Rose Carine Henriquez Collaboration spéciale
La plateforme en ligne a été lancée officiellement en mars dernier, dans un contexte où bon nombre d’élèves poursuivent leur scolarisation à la maison.
Photo: Capture d'écran La plateforme en ligne a été lancée officiellement en mars dernier, dans un contexte où bon nombre d’élèves poursuivent leur scolarisation à la maison.

Ce texte fait partie du cahier spécial Apprendre à distance

Après presque quatre années d’expérimentation, le projet Sami-Pro a été lancé officiellement en mars dernier, dans un contexte où bon nombre d’élèves poursuivent leur scolarisation à la maison. Un pur hasard.
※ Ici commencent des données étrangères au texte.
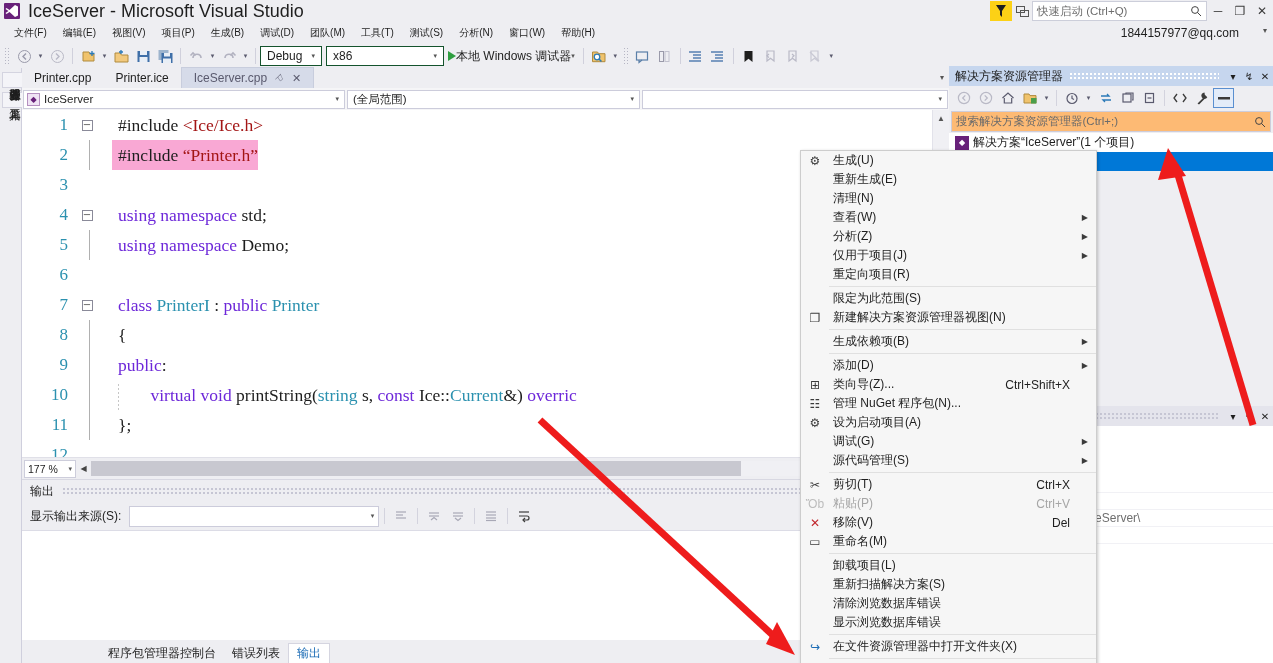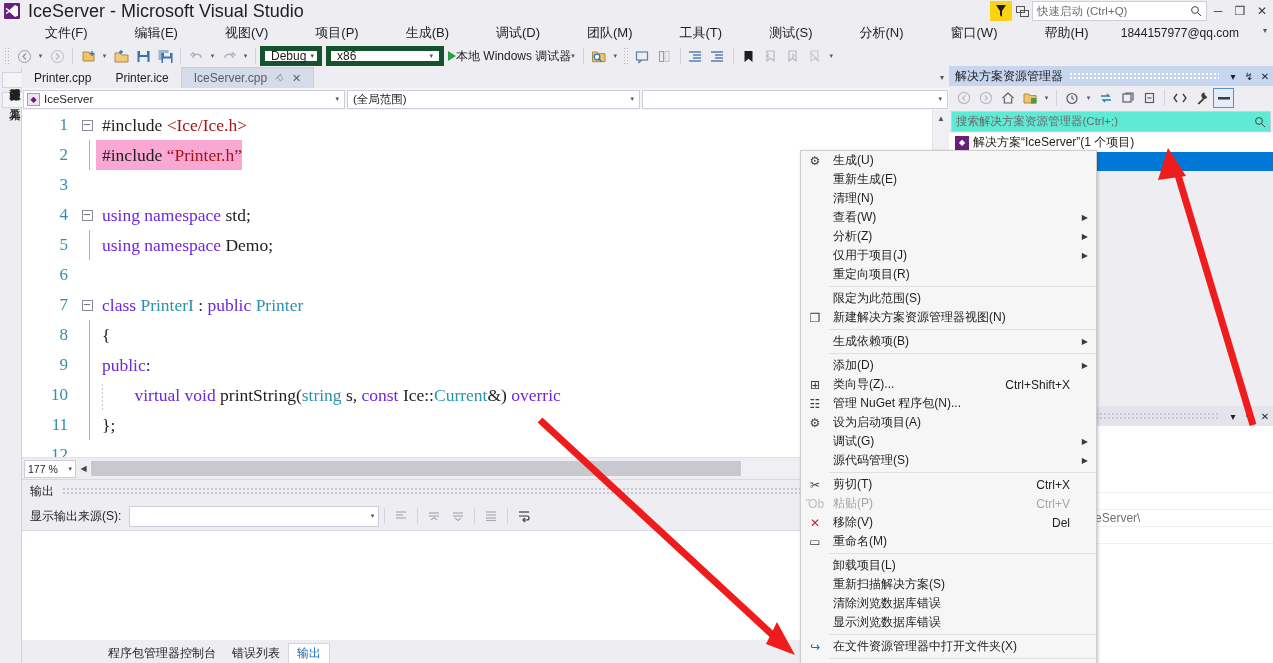--- a/index.html
+++ b/index.html
@@ -32,7 +32,7 @@
 
   
   .menubar { height:22px; display:flex; align-items:center; padding-left:6px; }
-  .menubar .mi { padding:2px 8px; font-size:13px; color:#1e1e1e;margin-left:31px; }
+  .menubar .mi { padding:2px 8px; font-size:10px; color:#1e1e1e; }
   .acct { margin-left:auto; display:flex; align-items:flex-start; font-size:12px; color:#1e1e1e; padding-right:6px;gap:18px; }
   .acct .caret { margin-left:6px; font-size:8px; color:#555; }
 

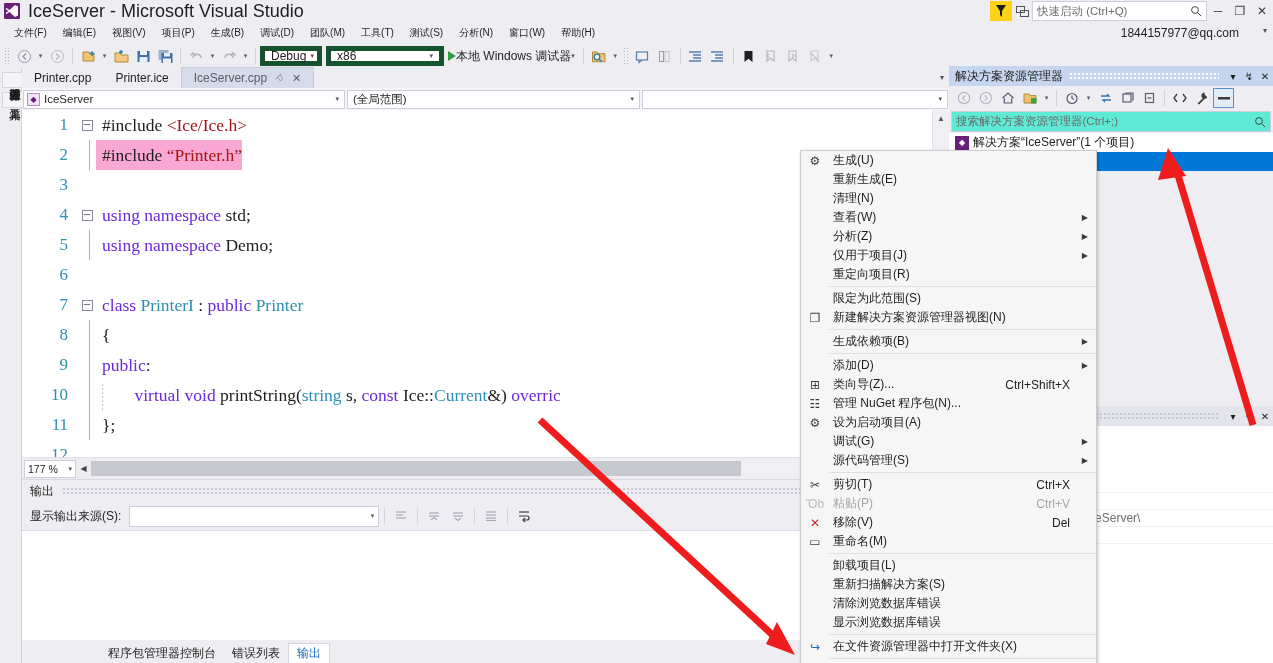--- a/index.html
+++ b/index.html
@@ -45,7 +45,7 @@
   .tbtn svg, .tbtn span { display:block; }
   .tdrop { width:11px; height:20px; display:flex; align-items:center; justify-content:center; font-size:7px; color:#5a5a6e; }
   .tsep { width:1px; height:16px; background:#d0d0dc; margin:0 4px; }
-  .combo { height:20px; border:5px solid #14532d; background:#fff; display:flex; align-items:center;
+  .combo { height:20px; border:1px solid #14532d; background:#fff; display:flex; align-items:center;
            padding:0 2px 0 6px; font-size:12px; color:#1e1e1e; }
   .combo .cv { flex:1; }
   .combo .ca { font-size:7px; color:#555; padding:0 4px; }

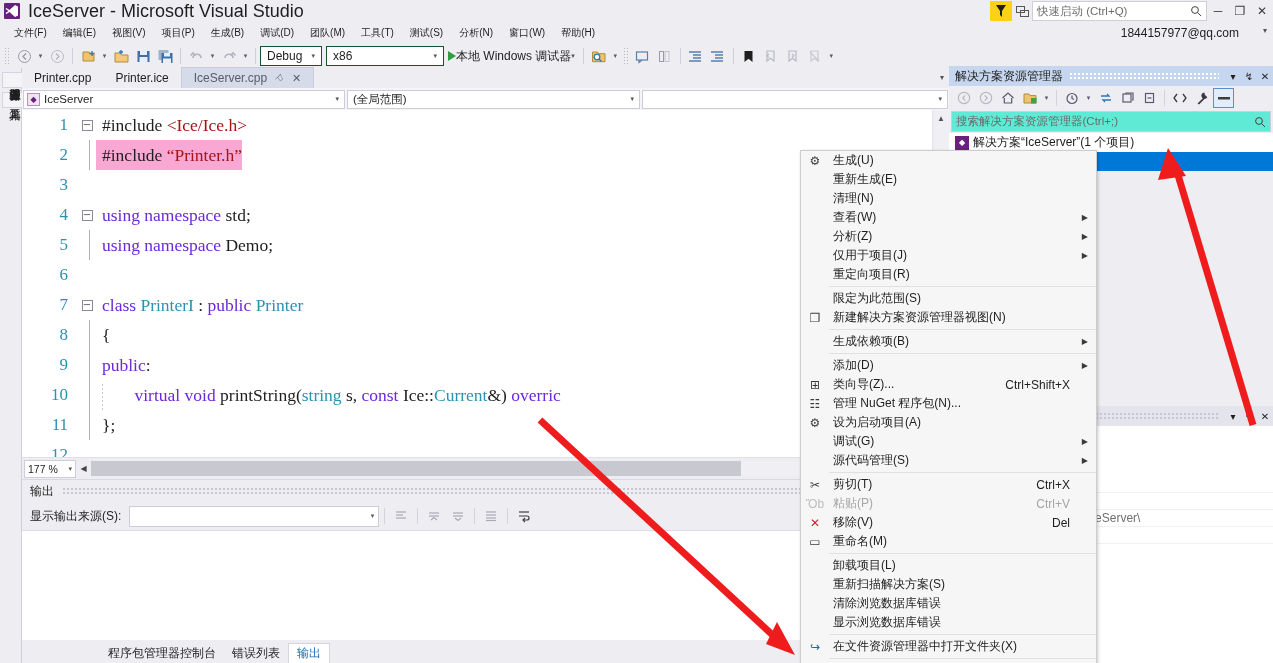--- a/index.html
+++ b/index.html
@@ -93,7 +93,7 @@
   .box { width:11px;height:11px;border:1px solid #8a8a99;background:#fff; display:flex;align-items:center;justify-content:center;
          font-size:10px;line-height:8px;color:#555; font-family:"DejaVu Sans",sans-serif;}
   .vline { width:1px; height:30px; background:#b0b0b0; margin-left:5px; }
-  .ctext { padding-left:6px; }
+  .ctext { padding-left:6px;margin-left:16px; }
   .kw  { color:#6d28d9; }
   .typ { color:#2b91af; }
   .str { color:#a31515; }

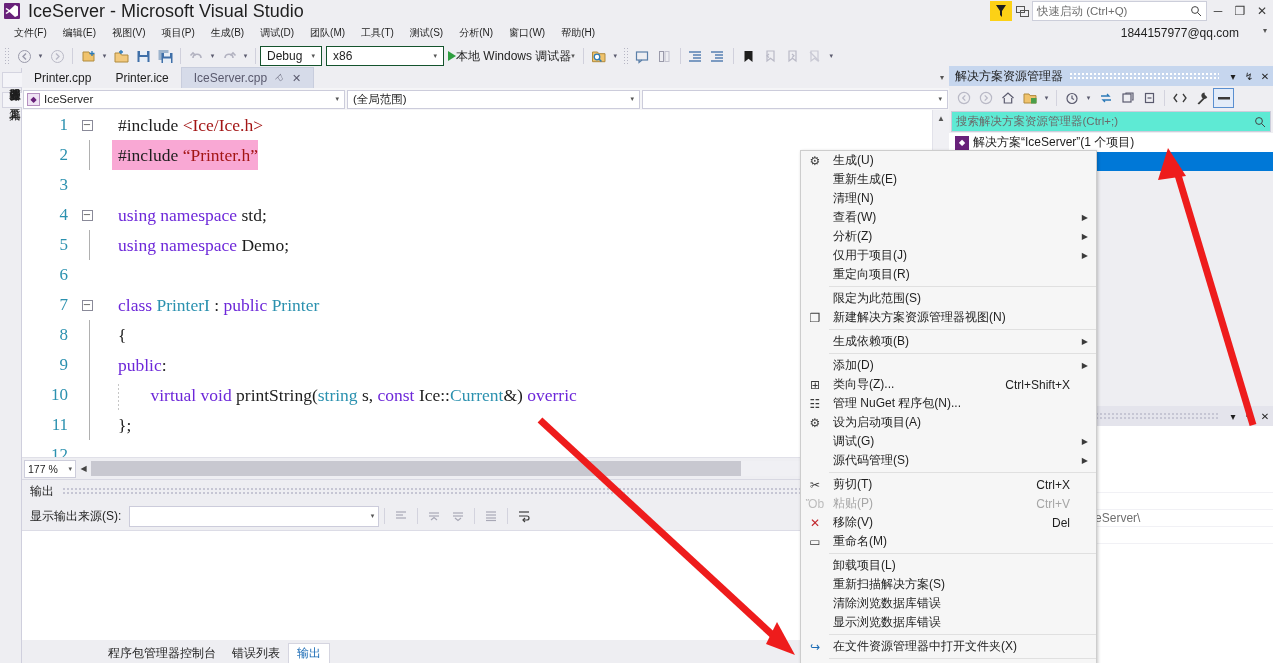--- a/index.html
+++ b/index.html
@@ -139,7 +139,7 @@
   .sebtn { width:21px; height:20px; display:flex; align-items:center; justify-content:center; color:#5a5a6e; font-size:12px;}
   .sebtn.sel { border:1px solid #5a8fd0; background:#e3ecf9; }
   .sesep { width:1px;height:16px;background:#d3d3de;margin:0 3px;}
-  .sesearch { height:21px; margin:1px 2px; border:1px solid #cdcddb; background:#5eead4; display:flex; align-items:center;
+  .sesearch { height:21px; margin:1px 2px; border:1px solid #cdcddb; background:#fdba74; display:flex; align-items:center;
               padding:0 4px; font-size:11.5px; color:#6b6b6b; }
   .setree { background:#fff; }
   .trow { height:19px; display:flex; align-items:center; font-size:12px; padding-left:6px; }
Conçue pour être utilisée sur toutes les plateformes, Sami-Pro s’adresse aux élèves de la formation professionnelle, mais aussi de la formation générale, de l’éducation des adultes et aux élèves autochtones. « Au départ, on voulait aider les élèves à se mettre à jour dans les compétences du français et des mathématiques, explique Louise Sauvé, professeure retraitée à la TELUQ et chercheuse associée au projet. Il existait déjà des outils, mais aucun offert avec un dossier personnalisé ou avec une rétroaction et un suivi de la part du professeur. » Les contenus proposés au moyen de plusieurs médias s’adaptent au profil d’apprentissage de chaque élève et selon ses préférences pour la lecture, l’écoute ou le visionnage, dans le but de maintenir son attention et sa motivation.
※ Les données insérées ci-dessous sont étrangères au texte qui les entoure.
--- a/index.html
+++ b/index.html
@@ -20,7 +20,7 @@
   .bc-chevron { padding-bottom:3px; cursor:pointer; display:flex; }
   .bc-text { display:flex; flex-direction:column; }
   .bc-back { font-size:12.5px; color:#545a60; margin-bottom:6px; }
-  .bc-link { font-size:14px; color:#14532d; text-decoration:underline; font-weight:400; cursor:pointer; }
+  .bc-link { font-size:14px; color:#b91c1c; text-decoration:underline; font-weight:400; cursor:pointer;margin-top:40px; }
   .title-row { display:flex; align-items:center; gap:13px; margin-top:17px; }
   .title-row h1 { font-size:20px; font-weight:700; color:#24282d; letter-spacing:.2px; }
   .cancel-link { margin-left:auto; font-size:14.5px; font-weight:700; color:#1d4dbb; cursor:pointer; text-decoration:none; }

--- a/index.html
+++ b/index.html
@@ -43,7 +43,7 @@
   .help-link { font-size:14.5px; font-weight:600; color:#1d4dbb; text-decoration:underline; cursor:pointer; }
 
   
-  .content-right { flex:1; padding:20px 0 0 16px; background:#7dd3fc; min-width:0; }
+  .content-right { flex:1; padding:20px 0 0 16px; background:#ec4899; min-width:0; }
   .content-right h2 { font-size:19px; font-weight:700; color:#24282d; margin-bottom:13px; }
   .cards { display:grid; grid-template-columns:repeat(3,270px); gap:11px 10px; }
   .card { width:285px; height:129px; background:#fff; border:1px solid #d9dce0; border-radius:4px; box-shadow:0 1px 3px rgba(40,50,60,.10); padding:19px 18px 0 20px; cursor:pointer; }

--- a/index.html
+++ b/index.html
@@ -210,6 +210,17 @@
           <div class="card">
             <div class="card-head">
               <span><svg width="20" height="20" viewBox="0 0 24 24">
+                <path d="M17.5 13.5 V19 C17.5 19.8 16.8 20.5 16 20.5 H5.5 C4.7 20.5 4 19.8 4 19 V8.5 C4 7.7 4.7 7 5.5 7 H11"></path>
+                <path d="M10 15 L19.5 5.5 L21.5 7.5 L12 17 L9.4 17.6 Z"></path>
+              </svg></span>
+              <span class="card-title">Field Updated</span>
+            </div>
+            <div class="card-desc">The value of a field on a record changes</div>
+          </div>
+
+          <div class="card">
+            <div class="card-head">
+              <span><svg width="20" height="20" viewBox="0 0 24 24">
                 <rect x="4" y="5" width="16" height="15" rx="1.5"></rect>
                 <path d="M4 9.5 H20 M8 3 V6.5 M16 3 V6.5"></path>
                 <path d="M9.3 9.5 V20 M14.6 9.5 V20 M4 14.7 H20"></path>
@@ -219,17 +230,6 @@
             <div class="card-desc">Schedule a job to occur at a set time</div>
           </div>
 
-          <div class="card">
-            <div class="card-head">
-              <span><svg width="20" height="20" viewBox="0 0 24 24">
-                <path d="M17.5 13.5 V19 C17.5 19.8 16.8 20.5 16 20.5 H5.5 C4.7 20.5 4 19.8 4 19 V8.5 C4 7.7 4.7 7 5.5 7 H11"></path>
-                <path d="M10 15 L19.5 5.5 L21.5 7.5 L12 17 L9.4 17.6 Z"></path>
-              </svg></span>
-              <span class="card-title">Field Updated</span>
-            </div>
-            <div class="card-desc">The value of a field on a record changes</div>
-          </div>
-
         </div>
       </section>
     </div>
Adapter les bonnes stratégies

Prenant en considération les commentaires des élèves, le projet a connu une seconde étape, qui s’attarde cettefois-ci sur les stratégies d’apprentissage. « Ces stratégies, comme la gestion du temps ou la planification des tâches scolaires, étaient plus ou moins développées et pouvaient présenter un risque de décrochage scolaire », déclare Mme Sauvé. Le développement de la plateforme se poursuit et se concentre dorénavant sur les aspects de la production numérique écrite : la recherche, l’analyse, le résumé, la production de contenu et le travail en équipe.

Durant le mois d’avril seulement, 18 écoles se sont inscrites, ce qui révèle un réel besoin, selon Louise Sauvé. « On y croit beaucoup, on croit à l’aide à la persévérance aux études. Tout ce concept-là était fait pour aider les élèves à ne pas décrocher et pour leur donner le goût d’apprendre », ajoute-t-elle.